> _WHAT YOU HAVE TO DO_
The expected answer is the data below, printed verbatim without its pictures.
-- RECORD SET follows --
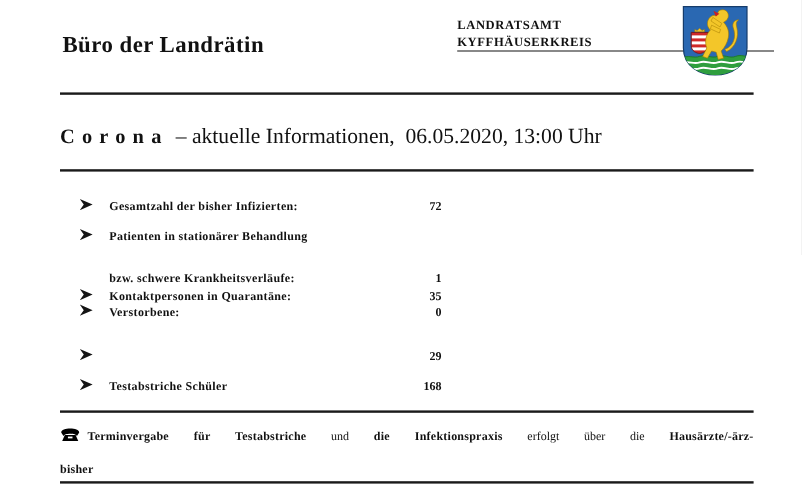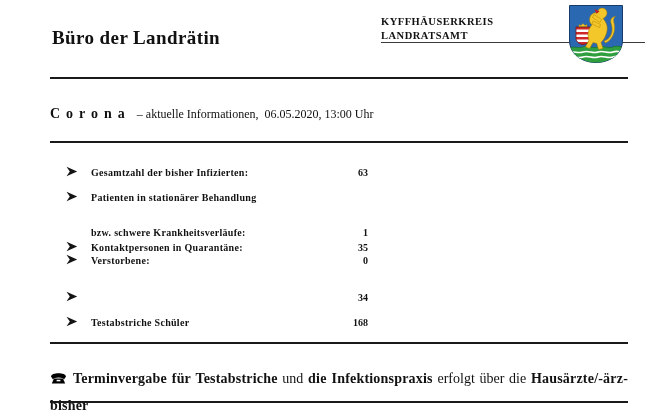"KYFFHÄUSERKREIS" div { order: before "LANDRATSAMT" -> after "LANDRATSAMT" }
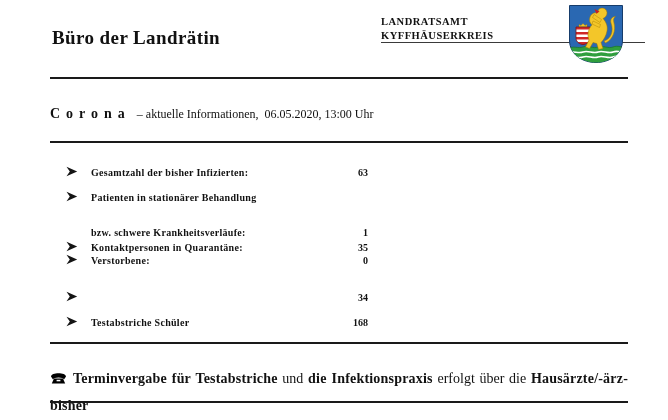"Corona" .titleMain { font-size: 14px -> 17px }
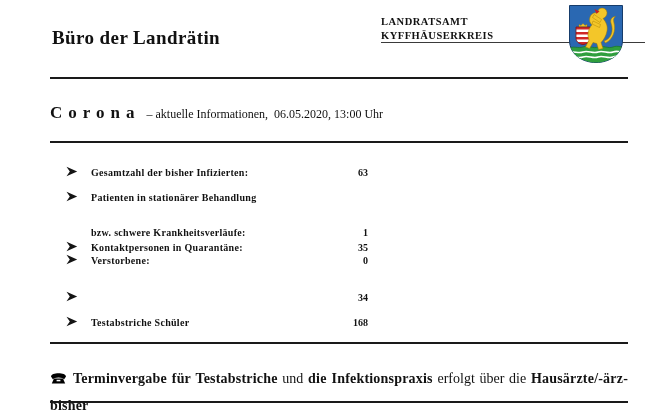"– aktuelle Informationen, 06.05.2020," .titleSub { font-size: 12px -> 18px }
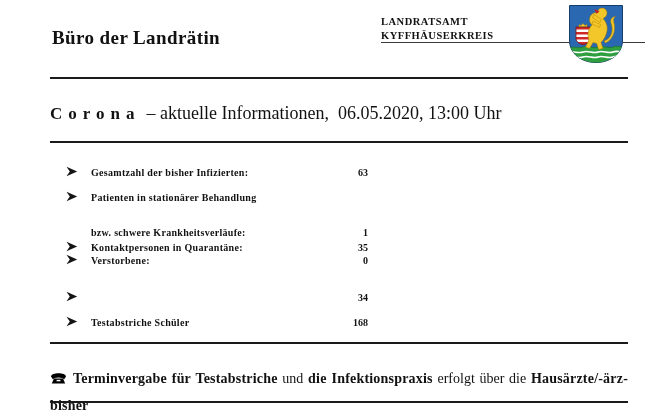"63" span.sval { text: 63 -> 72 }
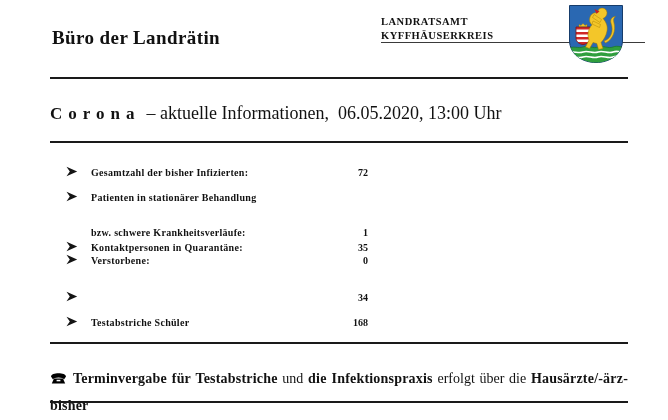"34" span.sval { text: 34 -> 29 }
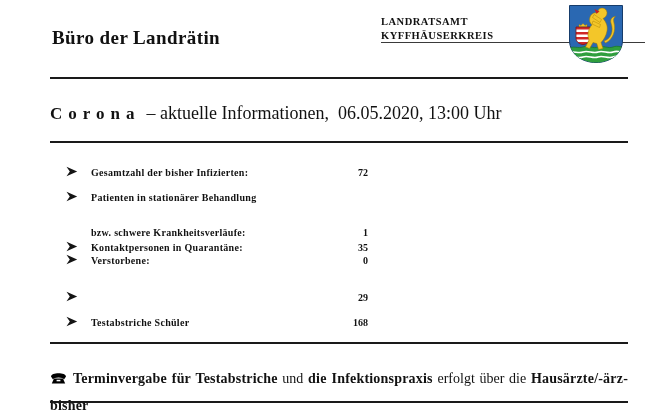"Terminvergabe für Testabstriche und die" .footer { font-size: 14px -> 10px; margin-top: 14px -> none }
-- RECORD SET concluded --
> _THE ANSWER_
"KYFFHÄUSERKREIS" div { order: before "LANDRATSAMT" -> after "LANDRATSAMT" }
"Corona" .titleMain { font-size: 14px -> 17px }
"– aktuelle Informationen, 06.05.2020," .titleSub { font-size: 12px -> 18px }
"63" span.sval { text: 63 -> 72 }
"34" span.sval { text: 34 -> 29 }
"Terminvergabe für Testabstriche und die" .footer { font-size: 14px -> 10px; margin-top: 14px -> none }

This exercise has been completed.